WHAT IS NEEDED: Which lines in the records below contain the word "recorrer"? Return each of them.

MATERIAL PROVIDED:
☆ ☆ ☆ ☆ ☆ ☆ ☆
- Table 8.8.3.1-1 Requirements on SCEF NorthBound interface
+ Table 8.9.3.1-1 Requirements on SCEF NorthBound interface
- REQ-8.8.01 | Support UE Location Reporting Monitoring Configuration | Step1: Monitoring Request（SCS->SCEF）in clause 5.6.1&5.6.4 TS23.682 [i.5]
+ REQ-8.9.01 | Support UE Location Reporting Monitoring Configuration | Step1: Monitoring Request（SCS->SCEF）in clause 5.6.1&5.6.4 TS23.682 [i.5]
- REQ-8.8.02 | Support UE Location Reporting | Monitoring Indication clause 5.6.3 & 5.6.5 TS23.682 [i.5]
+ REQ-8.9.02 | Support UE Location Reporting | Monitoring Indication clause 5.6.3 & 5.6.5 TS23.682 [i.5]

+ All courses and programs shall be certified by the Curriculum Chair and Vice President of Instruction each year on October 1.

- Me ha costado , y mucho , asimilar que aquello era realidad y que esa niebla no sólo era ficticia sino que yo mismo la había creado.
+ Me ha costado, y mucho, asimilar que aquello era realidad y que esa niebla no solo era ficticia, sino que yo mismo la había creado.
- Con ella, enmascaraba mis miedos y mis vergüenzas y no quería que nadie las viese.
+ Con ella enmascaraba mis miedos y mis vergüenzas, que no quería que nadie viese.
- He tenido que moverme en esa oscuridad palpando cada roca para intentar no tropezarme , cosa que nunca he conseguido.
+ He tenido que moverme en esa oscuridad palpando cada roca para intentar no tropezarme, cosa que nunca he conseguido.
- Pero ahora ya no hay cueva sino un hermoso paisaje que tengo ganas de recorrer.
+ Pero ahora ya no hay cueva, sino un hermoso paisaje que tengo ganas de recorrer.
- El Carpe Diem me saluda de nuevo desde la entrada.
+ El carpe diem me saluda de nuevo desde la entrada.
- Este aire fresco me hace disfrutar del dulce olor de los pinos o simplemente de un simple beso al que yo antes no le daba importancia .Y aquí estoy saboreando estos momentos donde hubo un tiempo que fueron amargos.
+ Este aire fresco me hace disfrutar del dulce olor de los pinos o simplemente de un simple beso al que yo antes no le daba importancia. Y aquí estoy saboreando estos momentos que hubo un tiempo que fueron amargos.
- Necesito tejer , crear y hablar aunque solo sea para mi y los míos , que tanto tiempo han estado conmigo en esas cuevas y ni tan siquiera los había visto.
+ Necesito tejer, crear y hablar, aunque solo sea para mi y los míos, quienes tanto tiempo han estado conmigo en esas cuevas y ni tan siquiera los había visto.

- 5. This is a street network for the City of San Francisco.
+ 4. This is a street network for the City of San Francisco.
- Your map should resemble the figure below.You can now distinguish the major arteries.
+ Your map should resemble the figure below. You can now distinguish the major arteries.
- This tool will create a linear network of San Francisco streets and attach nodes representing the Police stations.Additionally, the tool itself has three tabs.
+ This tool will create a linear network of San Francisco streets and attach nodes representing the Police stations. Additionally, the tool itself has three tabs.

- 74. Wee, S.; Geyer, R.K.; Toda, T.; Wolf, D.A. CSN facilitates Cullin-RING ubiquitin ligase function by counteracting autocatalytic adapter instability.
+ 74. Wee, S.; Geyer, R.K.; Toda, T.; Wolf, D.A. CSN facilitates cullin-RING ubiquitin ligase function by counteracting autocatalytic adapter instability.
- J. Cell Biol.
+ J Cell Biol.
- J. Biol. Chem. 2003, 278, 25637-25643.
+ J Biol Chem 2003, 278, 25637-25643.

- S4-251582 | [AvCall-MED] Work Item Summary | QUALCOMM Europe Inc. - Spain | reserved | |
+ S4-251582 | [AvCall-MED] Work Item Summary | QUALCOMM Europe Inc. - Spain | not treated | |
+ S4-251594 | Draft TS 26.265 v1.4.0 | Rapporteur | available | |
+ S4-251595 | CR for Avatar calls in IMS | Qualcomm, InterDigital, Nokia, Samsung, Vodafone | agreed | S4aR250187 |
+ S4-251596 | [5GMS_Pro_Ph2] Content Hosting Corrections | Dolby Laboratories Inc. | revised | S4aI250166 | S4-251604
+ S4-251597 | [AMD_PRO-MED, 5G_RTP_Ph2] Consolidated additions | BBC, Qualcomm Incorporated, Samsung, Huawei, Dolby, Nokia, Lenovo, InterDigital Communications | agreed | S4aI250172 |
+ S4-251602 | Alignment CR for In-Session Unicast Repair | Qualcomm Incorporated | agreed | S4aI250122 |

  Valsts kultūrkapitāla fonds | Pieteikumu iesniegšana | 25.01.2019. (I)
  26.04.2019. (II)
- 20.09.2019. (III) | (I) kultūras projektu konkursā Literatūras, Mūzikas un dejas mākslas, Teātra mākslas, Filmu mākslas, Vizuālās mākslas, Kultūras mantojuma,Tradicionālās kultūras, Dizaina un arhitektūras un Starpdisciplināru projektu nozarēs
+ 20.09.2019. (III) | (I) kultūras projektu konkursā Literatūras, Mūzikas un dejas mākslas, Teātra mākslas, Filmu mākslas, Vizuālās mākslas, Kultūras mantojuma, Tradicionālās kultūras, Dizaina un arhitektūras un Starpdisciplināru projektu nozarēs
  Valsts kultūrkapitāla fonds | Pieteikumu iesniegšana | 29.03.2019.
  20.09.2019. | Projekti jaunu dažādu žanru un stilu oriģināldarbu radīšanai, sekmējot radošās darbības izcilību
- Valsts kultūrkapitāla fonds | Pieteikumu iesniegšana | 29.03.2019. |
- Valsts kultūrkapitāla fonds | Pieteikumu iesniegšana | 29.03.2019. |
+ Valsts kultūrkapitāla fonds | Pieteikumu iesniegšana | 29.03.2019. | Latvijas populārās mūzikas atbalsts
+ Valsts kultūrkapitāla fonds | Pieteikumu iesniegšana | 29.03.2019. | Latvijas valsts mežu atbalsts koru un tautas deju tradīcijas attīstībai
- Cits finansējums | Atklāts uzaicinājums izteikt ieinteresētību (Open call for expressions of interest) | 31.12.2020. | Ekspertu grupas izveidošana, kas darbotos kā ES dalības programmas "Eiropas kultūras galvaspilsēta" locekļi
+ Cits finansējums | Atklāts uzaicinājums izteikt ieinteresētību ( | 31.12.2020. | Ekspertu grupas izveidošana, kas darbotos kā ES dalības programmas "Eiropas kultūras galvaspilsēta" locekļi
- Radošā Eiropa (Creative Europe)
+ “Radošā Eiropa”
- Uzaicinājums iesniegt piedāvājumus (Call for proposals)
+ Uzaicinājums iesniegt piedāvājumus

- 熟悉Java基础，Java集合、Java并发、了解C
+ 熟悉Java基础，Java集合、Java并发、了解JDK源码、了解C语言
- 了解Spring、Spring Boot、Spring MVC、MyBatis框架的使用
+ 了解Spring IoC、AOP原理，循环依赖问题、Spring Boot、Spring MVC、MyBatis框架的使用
☆ ☆ ☆ ☆ ☆ ☆ ☆
RESPONSE BOX:
- Pero ahora ya no hay cueva sino un hermoso paisaje que tengo ganas de recorrer.
+ Pero ahora ya no hay cueva, sino un hermoso paisaje que tengo ganas de recorrer.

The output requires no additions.